Essa condição marca o lugar de milhões de crianças e adolescentes, que, ao longo da história, têm sua condição de subalternidade perpetuada. O trabalho infantil é exemplo disso. No Brasil, 5% das crianças entre cinco e 14 anos trabalham, conforme o Instituto Brasileiro de Geografia e Estatística: 1,637 milhão do total de mais de 33 milhões.
O Ceará é o 2º estado brasileiro com maior número de crianças e adolescentes trabalhadores. Infelizmente, para muita gente, o trabalho infantil é justificado como condição de educação para o futuro adulto, para impedir a vadiagem, assim como ainda se justifica o castigo físico (e, muitas vezes, psicológico) com fins educativos, fazendo com que, muitas vezes, numa cultura de tolerância a esse procedimento, sejam os pais os principais agressores, como demonstra o disque 100.

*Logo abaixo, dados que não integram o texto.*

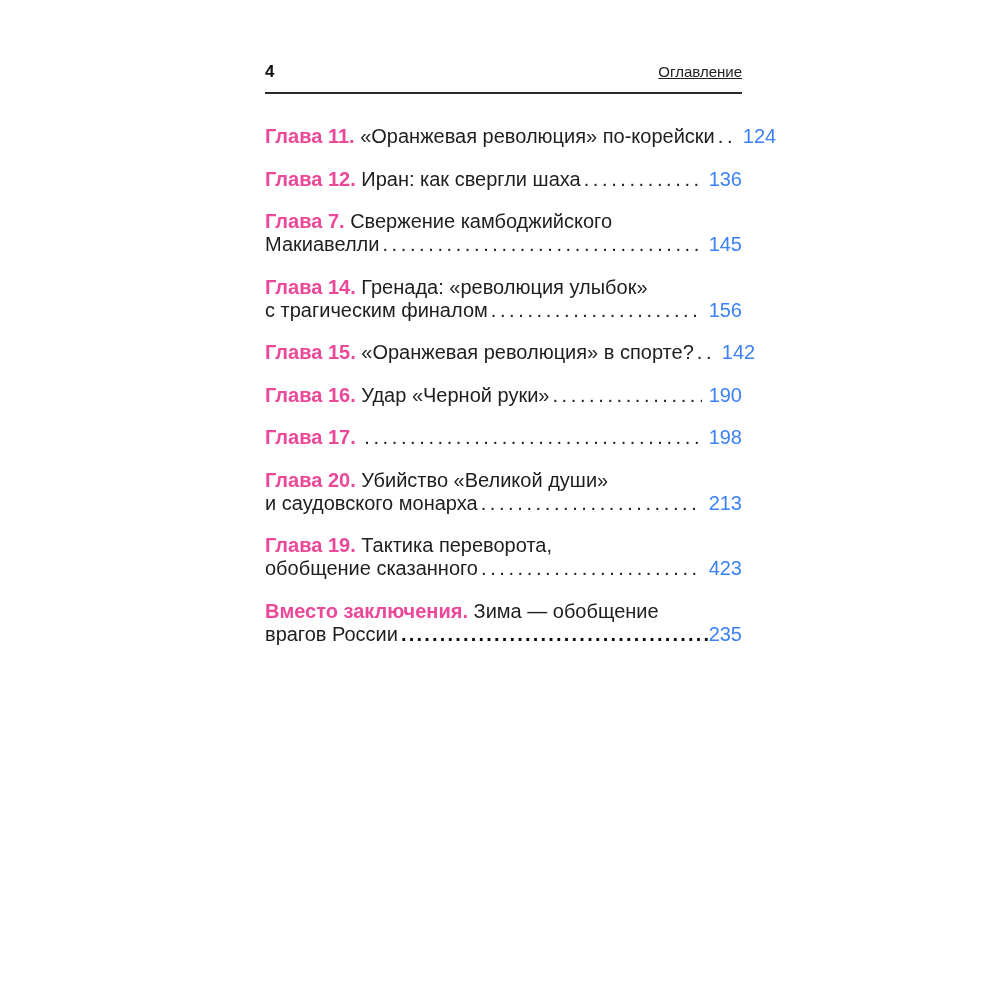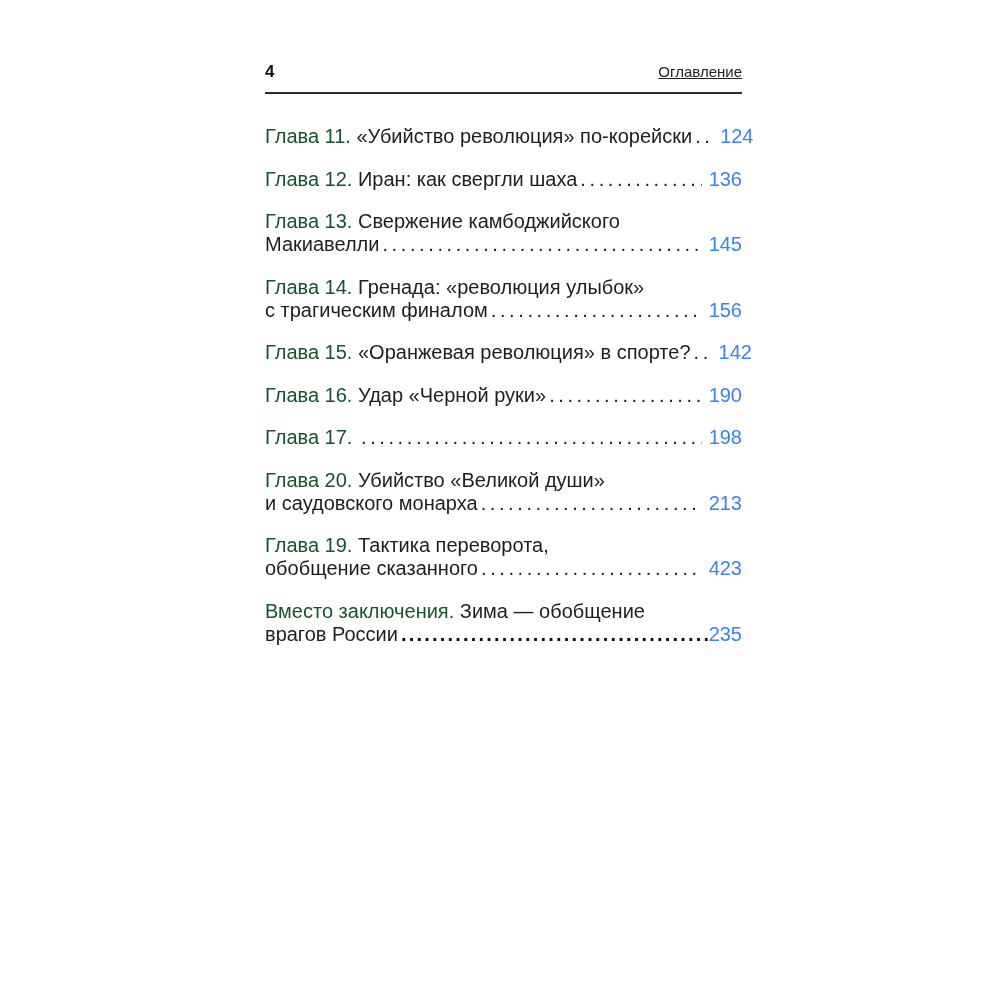"Глава 11." .lbl { color: #14532d -> #ec4899; font-weight: 400 -> 700 }
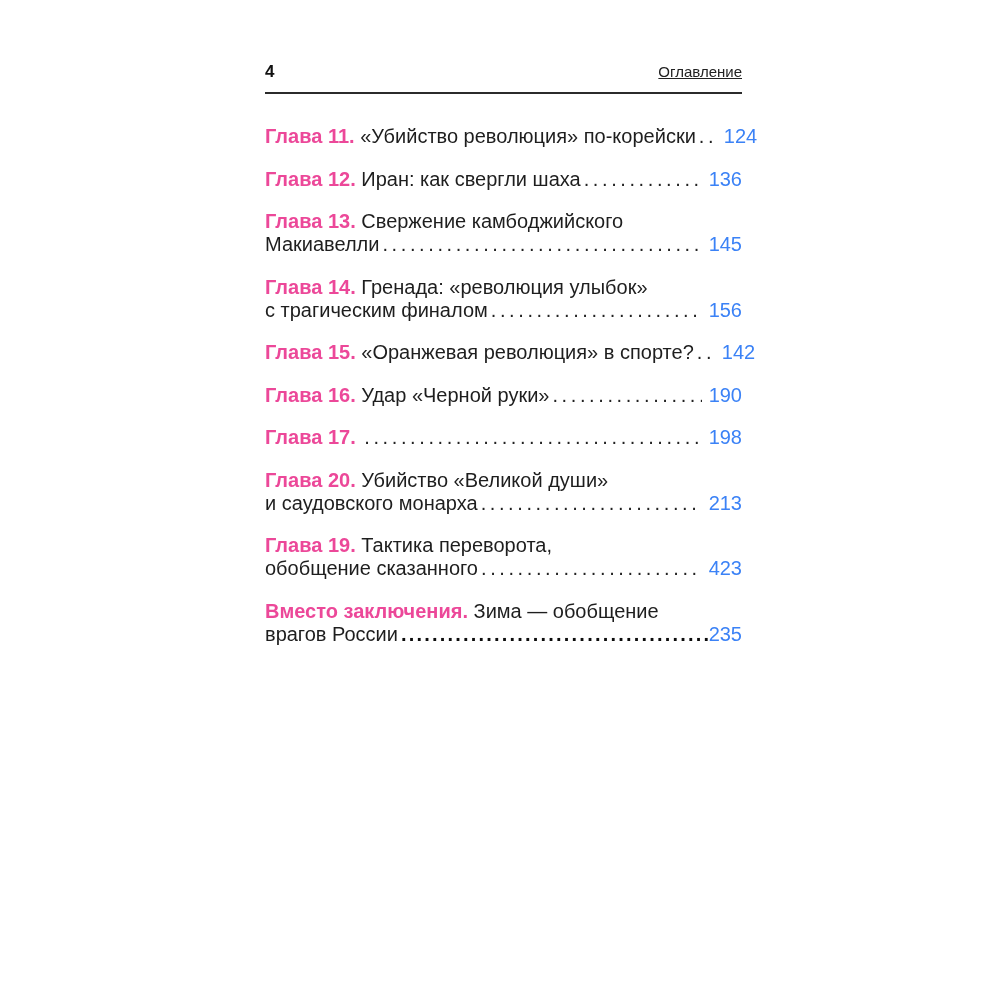"«Убийство революция» по-корейски" span.ttl { text: Убийство -> Оранжевая }
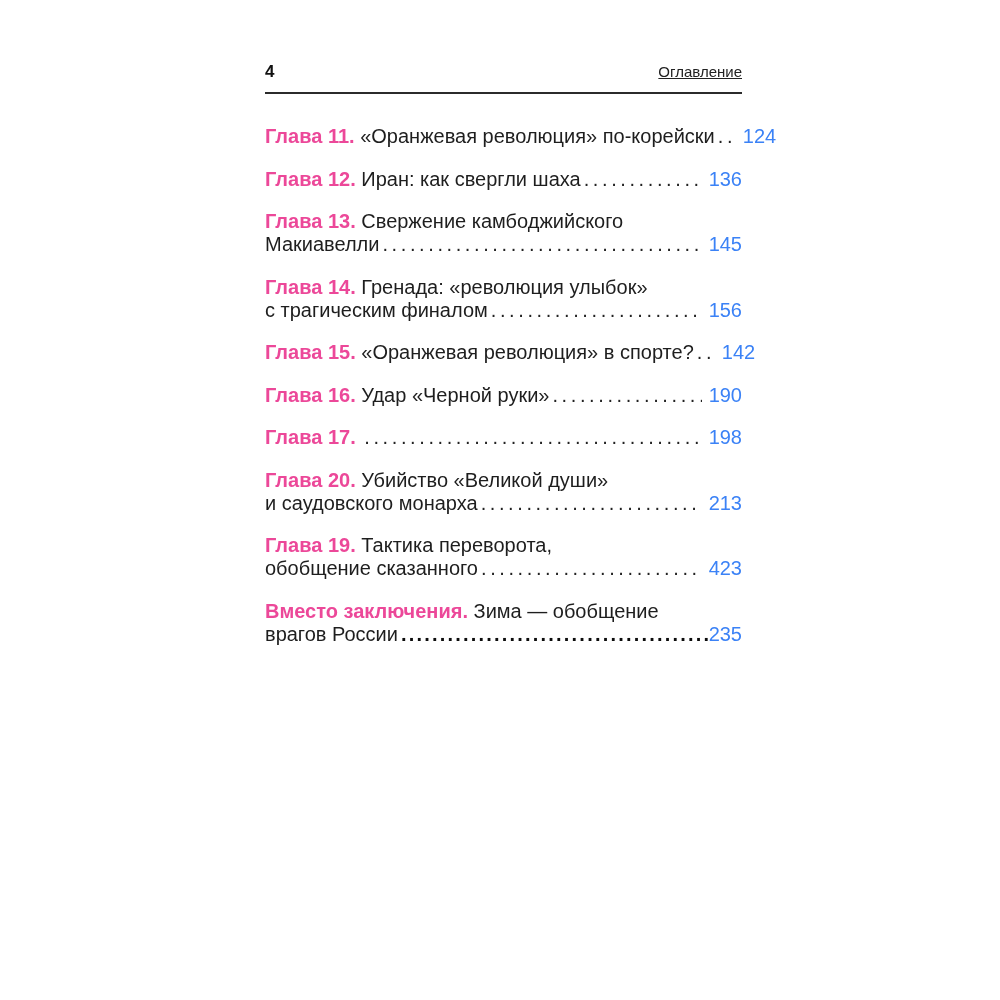"Глава 13." span.lbl { text: 13 -> 7 }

No que diz respeito à educação, embora tenhamos avanços, sabemos que a escola pública de qualidade ainda não é uma realidade entre nós, como podemos ver em Fortaleza, onde centenas de crianças ficaram por meses sem professores, como se fosse isso algo natural e sem consequências para elas ? realidade inconcebível numa escola privada.
Duas imagens finais poderiam nos ajudar a refletir sobre esse Dia das Crianças: a completa ausência do tema na campanha eleitoral do presidenciáveis e o bombardeio da publicidade sobre as crianças. Elas não são eleitoras, não contam como cidadãs, mas contam como consumidoras. Esse é o modelo de sociedade que temos.